Exercise materials:
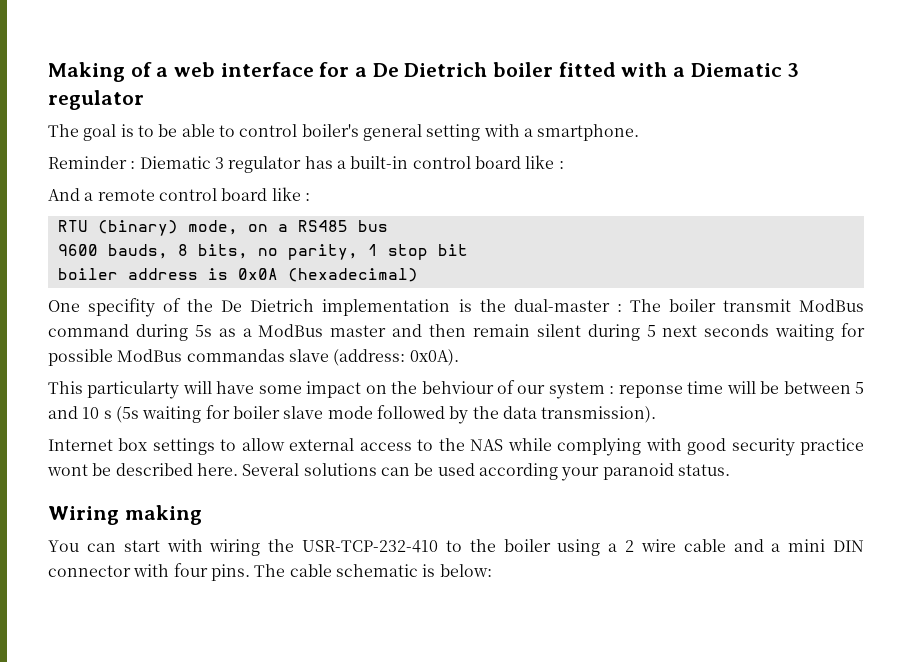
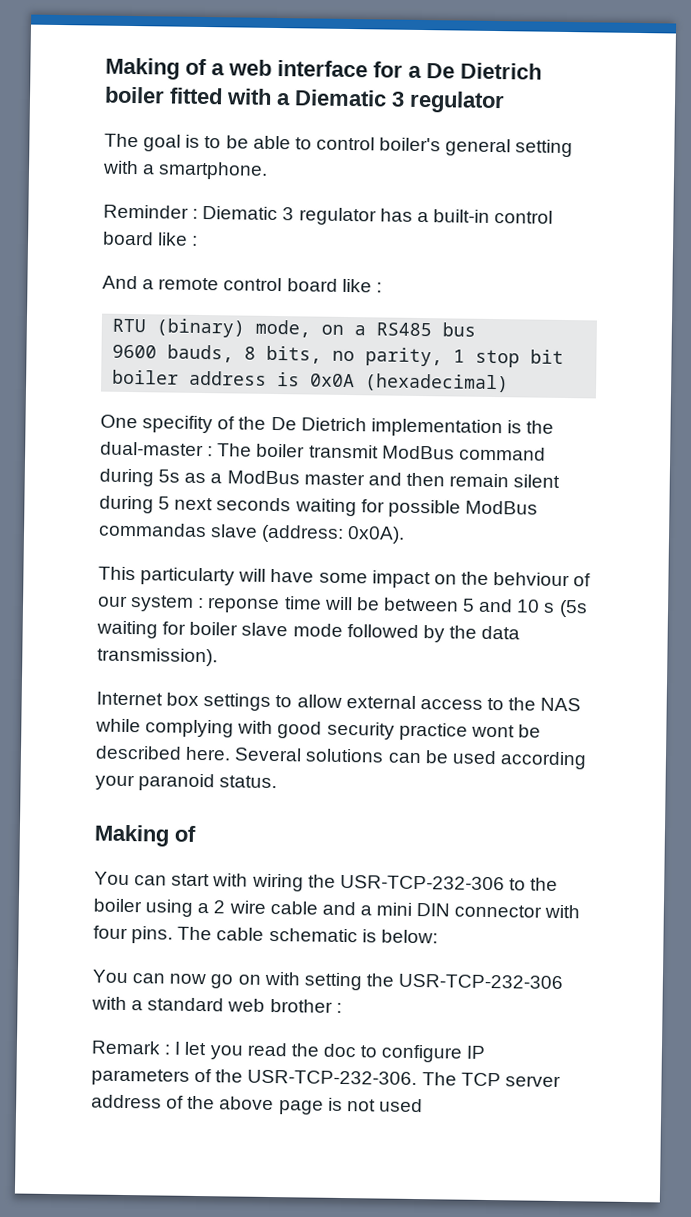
  Several solutions can be used according your paranoid status.
- Wiring making
+ Making of
- You can start with wiring the USR-TCP-232-410 to the boiler using a 2 wire cable and a mini DIN connector with four pins.
+ You can start with wiring the USR-TCP-232-306 to the boiler using a 2 wire cable and a mini DIN connector with four pins.
+ You can now go on with setting the USR-TCP-232-306 with a standard web brother :
+ Remark : I let you read the doc to configure IP parameters of the USR-TCP-232-306. The TCP server address of the above page is not used

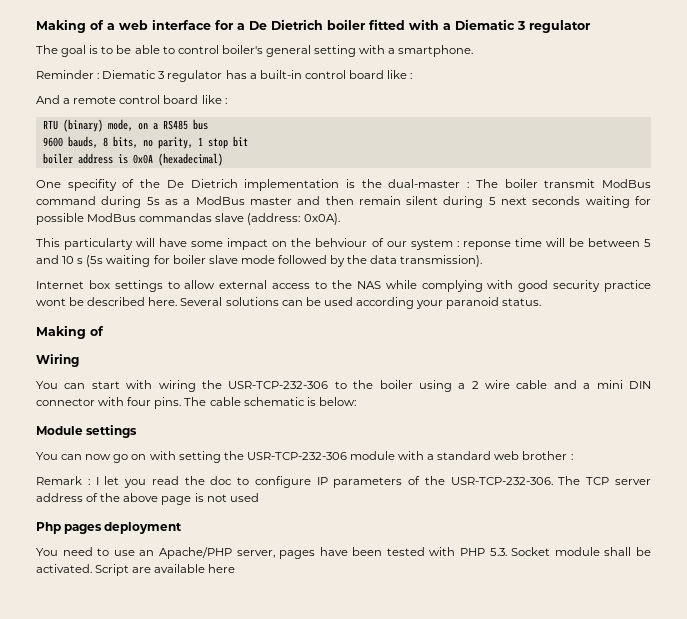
+ Wiring
+ Module settings
- You can now go on with setting the USR-TCP-232-306 with a standard web brother :
+ You can now go on with setting the USR-TCP-232-306 module with a standard web brother :
+ Php pages deployment
+ You need to use an Apache/PHP server, pages have been tested with PHP 5.3. Socket module shall be activated. Script are available here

Directions for this task: Copy the entries exactly. Leave the pictures out.

Response below:
  Several solutions can be used according your paranoid status.
- Wiring making
+ Making of
- You can start with wiring the USR-TCP-232-410 to the boiler using a 2 wire cable and a mini DIN connector with four pins.
+ You can start with wiring the USR-TCP-232-306 to the boiler using a 2 wire cable and a mini DIN connector with four pins.
+ You can now go on with setting the USR-TCP-232-306 with a standard web brother :
+ Remark : I let you read the doc to configure IP parameters of the USR-TCP-232-306. The TCP server address of the above page is not used

+ Wiring
+ Module settings
- You can now go on with setting the USR-TCP-232-306 with a standard web brother :
+ You can now go on with setting the USR-TCP-232-306 module with a standard web brother :
+ Php pages deployment
+ You need to use an Apache/PHP server, pages have been tested with PHP 5.3. Socket module shall be activated. Script are available here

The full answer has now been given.